Every line of the data that includes "none" should be copied out.

*** Supplied data Section Begins ***

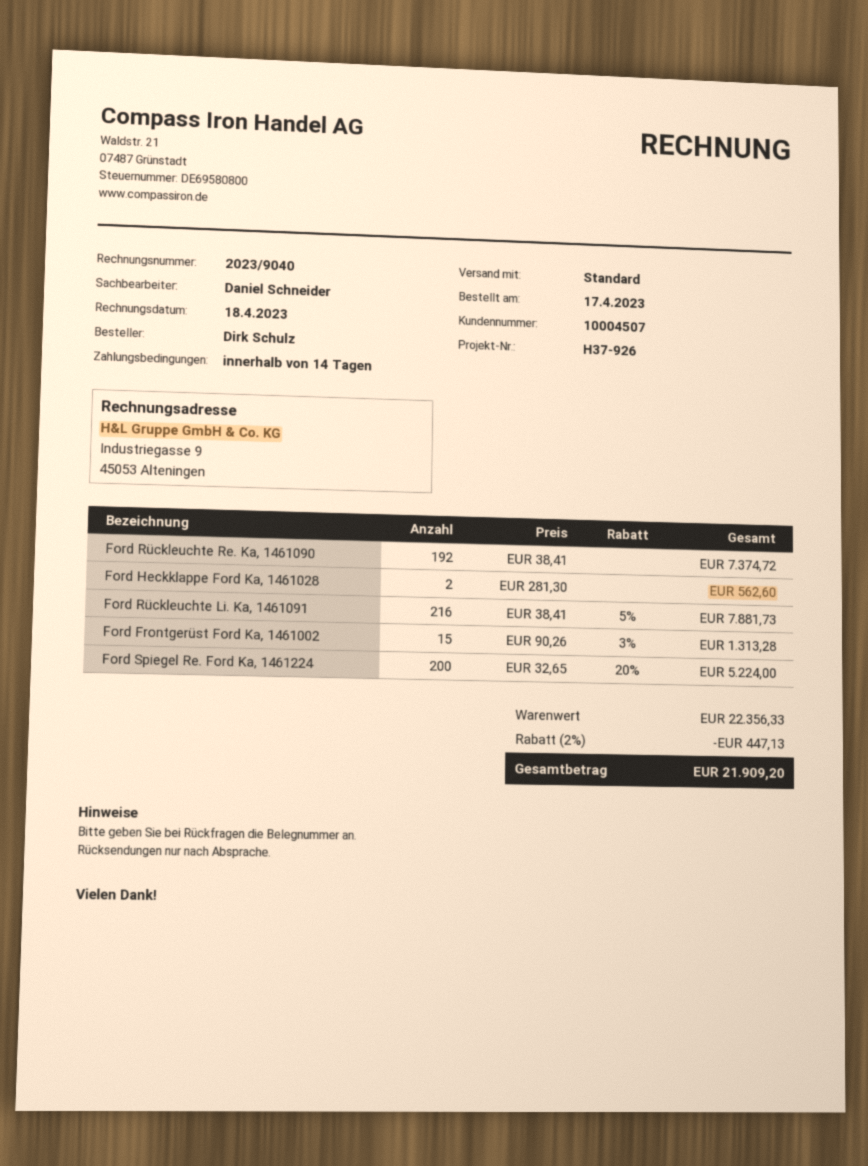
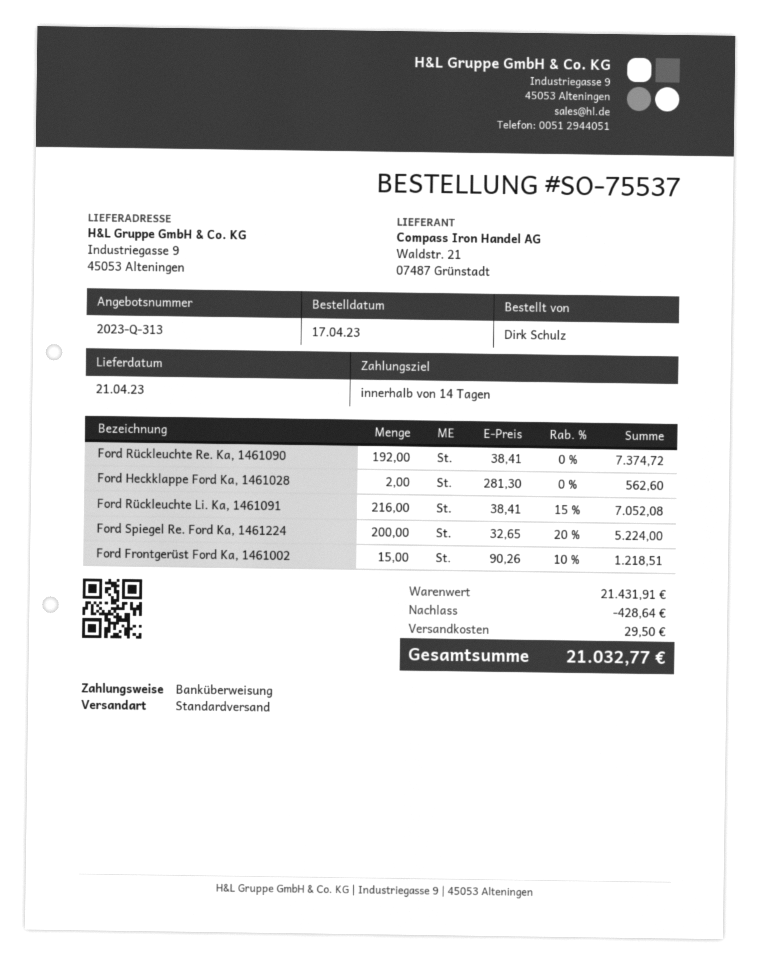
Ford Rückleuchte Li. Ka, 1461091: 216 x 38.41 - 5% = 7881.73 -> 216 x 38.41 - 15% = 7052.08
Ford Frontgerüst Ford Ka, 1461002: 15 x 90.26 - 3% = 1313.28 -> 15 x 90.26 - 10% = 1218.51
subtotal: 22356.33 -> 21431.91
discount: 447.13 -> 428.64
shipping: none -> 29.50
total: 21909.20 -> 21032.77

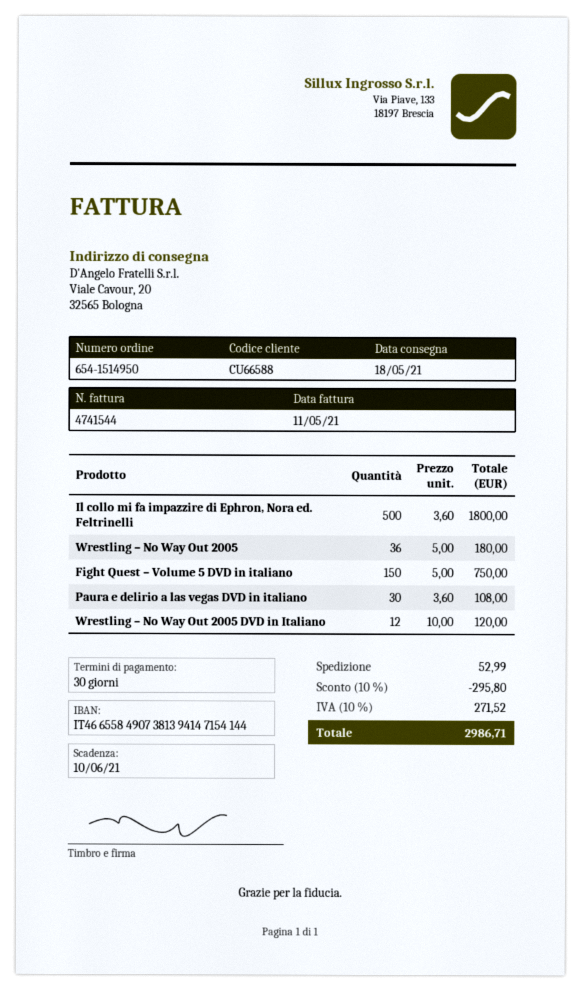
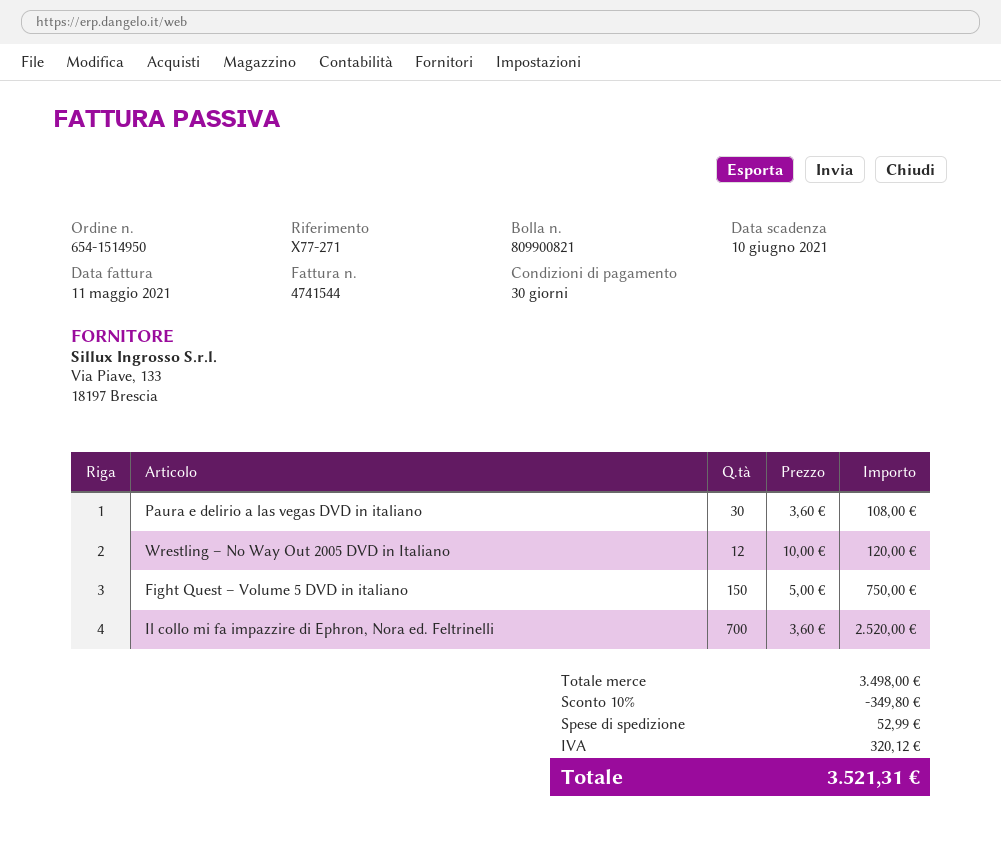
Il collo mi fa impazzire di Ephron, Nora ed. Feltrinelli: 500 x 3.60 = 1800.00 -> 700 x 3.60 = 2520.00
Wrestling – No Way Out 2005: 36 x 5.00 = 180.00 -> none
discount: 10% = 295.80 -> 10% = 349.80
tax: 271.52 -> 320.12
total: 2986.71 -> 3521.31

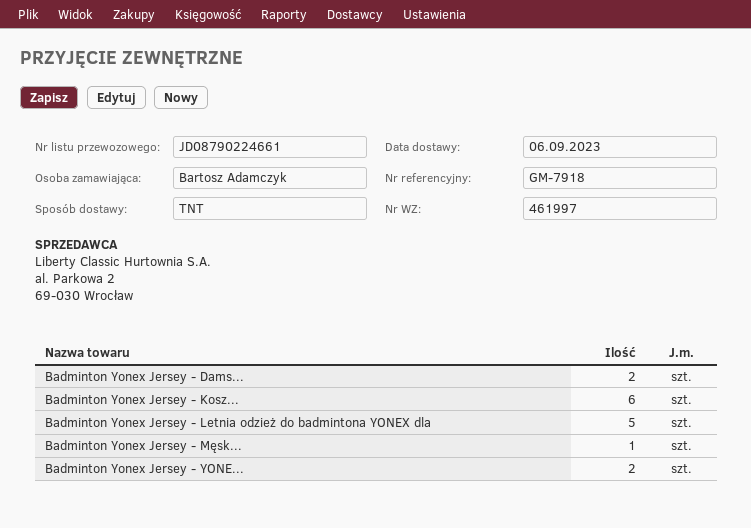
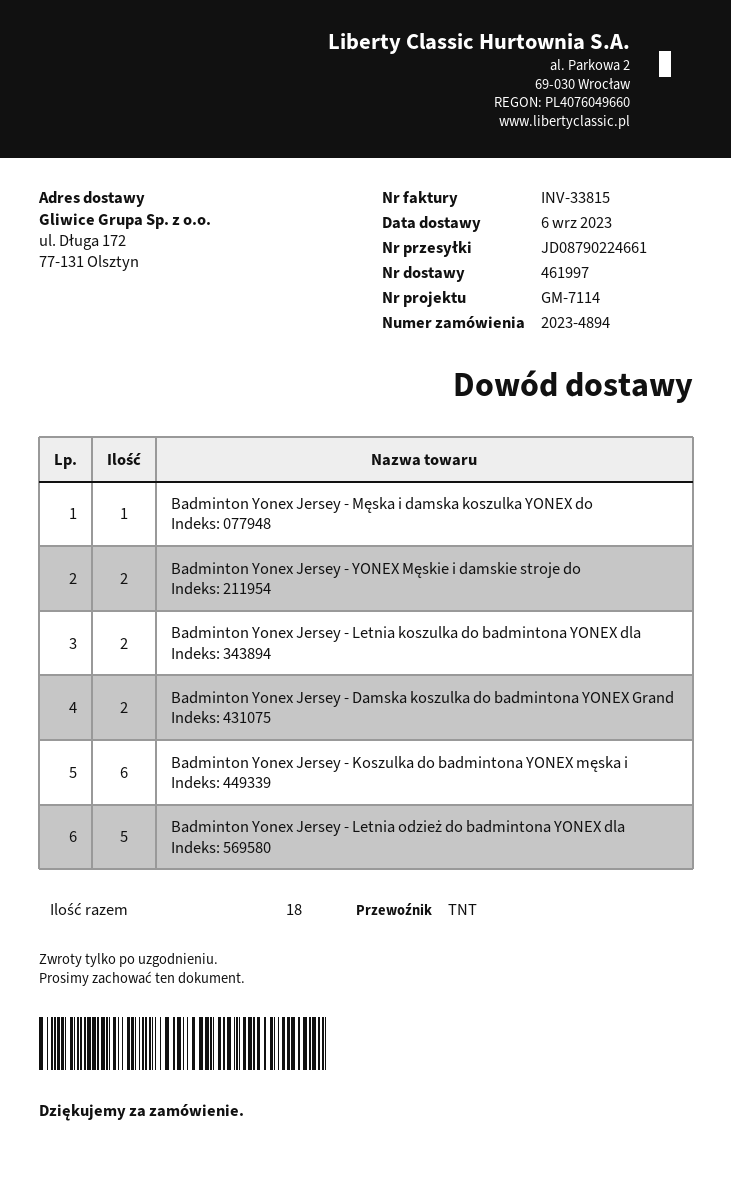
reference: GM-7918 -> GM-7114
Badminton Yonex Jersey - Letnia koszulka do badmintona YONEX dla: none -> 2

*** Supplied data Section Ends ***

» Response below
shipping: none -> 29.50
Wrestling – No Way Out 2005: 36 x 5.00 = 180.00 -> none
Badminton Yonex Jersey - Letnia koszulka do badmintona YONEX dla: none -> 2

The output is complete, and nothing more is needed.